Jesus the Unknown

Было лицо его обвязано платом. (11, 44.)

Кто развязал плат? Марфа или Мария? Это еще представимо: может быть, и в такое лицо смеет заглянуть любовь. Но как представить себе, что некоторые из фарисеев, после только что виденного чуда, сохраняют достаточно присутствия духа, чтобы донести первосвященникам и, на собранном тут же совете, рассуждать о римской опасности:

что нам делать?.. Придут римляне и овладеют местом нашим и народом. (11, 48).

И еще непредставимее: Лазарь на Вифанийской вечере, хотя и воскресший, а все-таки мертвец среди живых, званый или незваный гость, прямо из гроба на пир. Прочие гости не принюхиваются ли, как бы сквозь благоухание мира, которыми сестра Лазаря умащивает ноги Господни, к ужасному запаху тления? И это, может быть, знает Лазарь. Какими же глазами смотрит он на них, и они – на него? Как делят с ним хлеб и обмакивают кусок в то же блюдо, куда и он?

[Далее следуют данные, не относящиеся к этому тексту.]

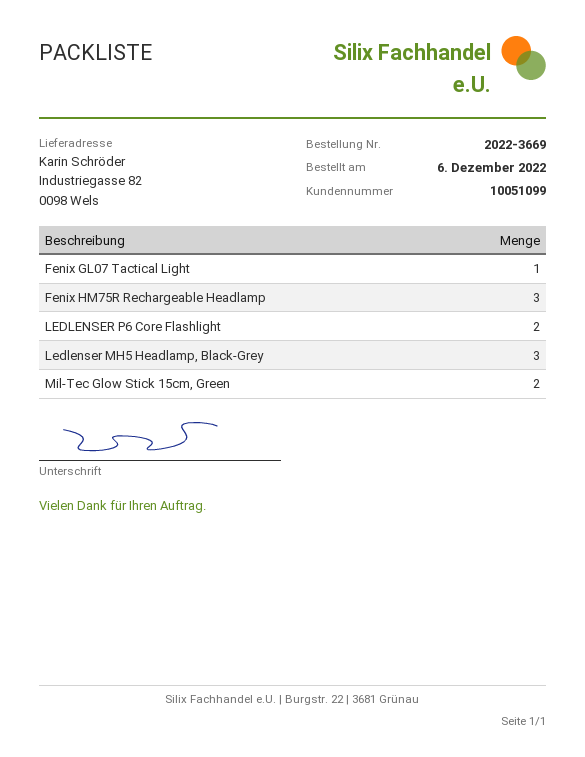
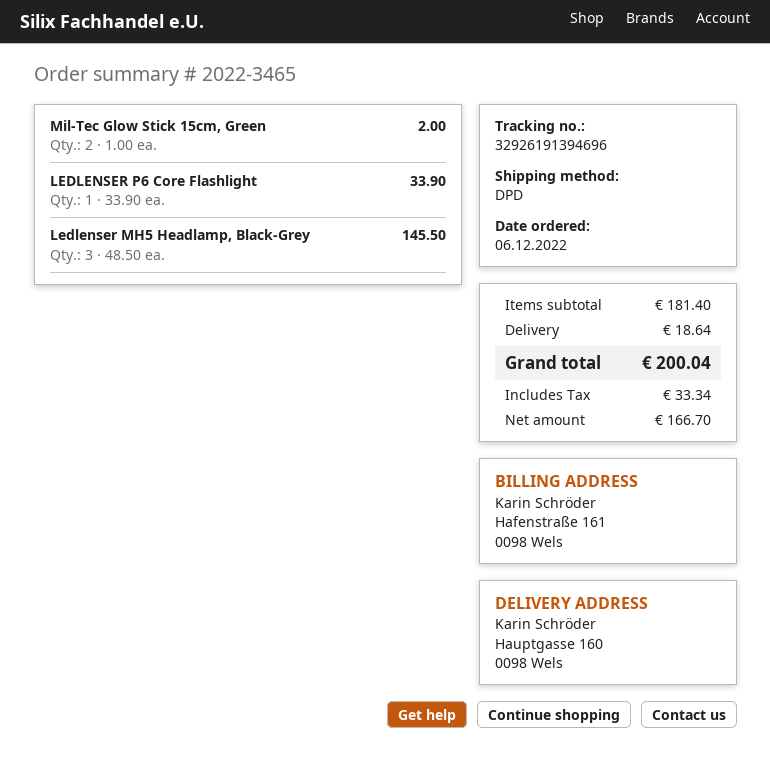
order number: 2022-3669 -> 2022-3465
ship to: Industriegasse 82, 0098 Wels -> Hauptgasse 160, 0098 Wels
Fenix GL07 Tactical Light: 1 -> none
Fenix HM75R Rechargeable Headlamp: 3 -> none
LEDLENSER P6 Core Flashlight: 2 -> 1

О чем спрашивают его, и что он им отвечает? Помнит ли еще что-нибудь о тайне гроба, или все уже забыл? Нет, не все:

пусть он засвидетельствует им, чтоб и они не пришли в это место мучений. (Лк. 16, 28.)

Как же приняли они свидетельство его? Мы знаем как «положили убить Лазаря» (Ио. 12, 10).

Я – фарисей, сын фарисея; за чаяние воскресения мертвых судят меня, —

скажет Павел в Синедрионе (Д. А. 23, 6–8). Если кое-что знают фарисеи о воскресении мертвых, – знают, конечно, и те, осудившие Лазаря, что «воскреснуть» значит вернуться из того мира в этот, но уже не в прежний, а новый, и уже не в прежнем теле, а в новом. В какой же мир, и в каком теле, Лазарь воскрес? Могут ли его фарисеи убить? Может ли воскресший снова умереть? Все эти вопросы как будто не приходят в голову рассказчику, что понятно только в пророческом сне, видении, но наяву совсем непонятно.

XXVI

И еще непонятнее: если Лазарь воскрес в мире трех измерений, в истории, то начало евангельского рассказа об этом хуже, чем непонятно, – соблазнительно. Сестры Лазаря, Марфа и Мария, когда заболевает брат их, посылают сказать о том Иисусу, находящемуся за Иорданом, кажется, в двух днях пути от Вифании.

Господи! вот, кого Ты любишь, болен. (11, 3).

Это значит: «приходи, пока еще не поздно, исцелить больного». Но Иисус не спешит на зов; зная наверное, что друг Его умрет, остается два дня на том месте, где находится; дает ему время умереть и даже быть похороненным, да «прославится через эту смерть Сын Божий» (11, 4); и радуется, что он умирает:

радуюсь, что Меня не было там. (11, 15.)

Надо иметь очень грубое от природы, или, от двухтысячелетней привычки к тому, что мы читаем в Евангелии, огрубелое сердце, чтобы не почувствовать, что это невозможно; что никакое сердце, бьющееся в мире трех измерений, ни даже Его, или даже Его тем более, – так не любит. Это напоминает худшие из апокрифов, где Отрок Иисус убивает чудесами школьных товарищей, чтобы явить миру «славу Свою», и чтобы люди в Него поверили, как в Сына Божия. Мог ли так не знать сердца Господня тот, кто возлежал у этого сердца, – Иоанн?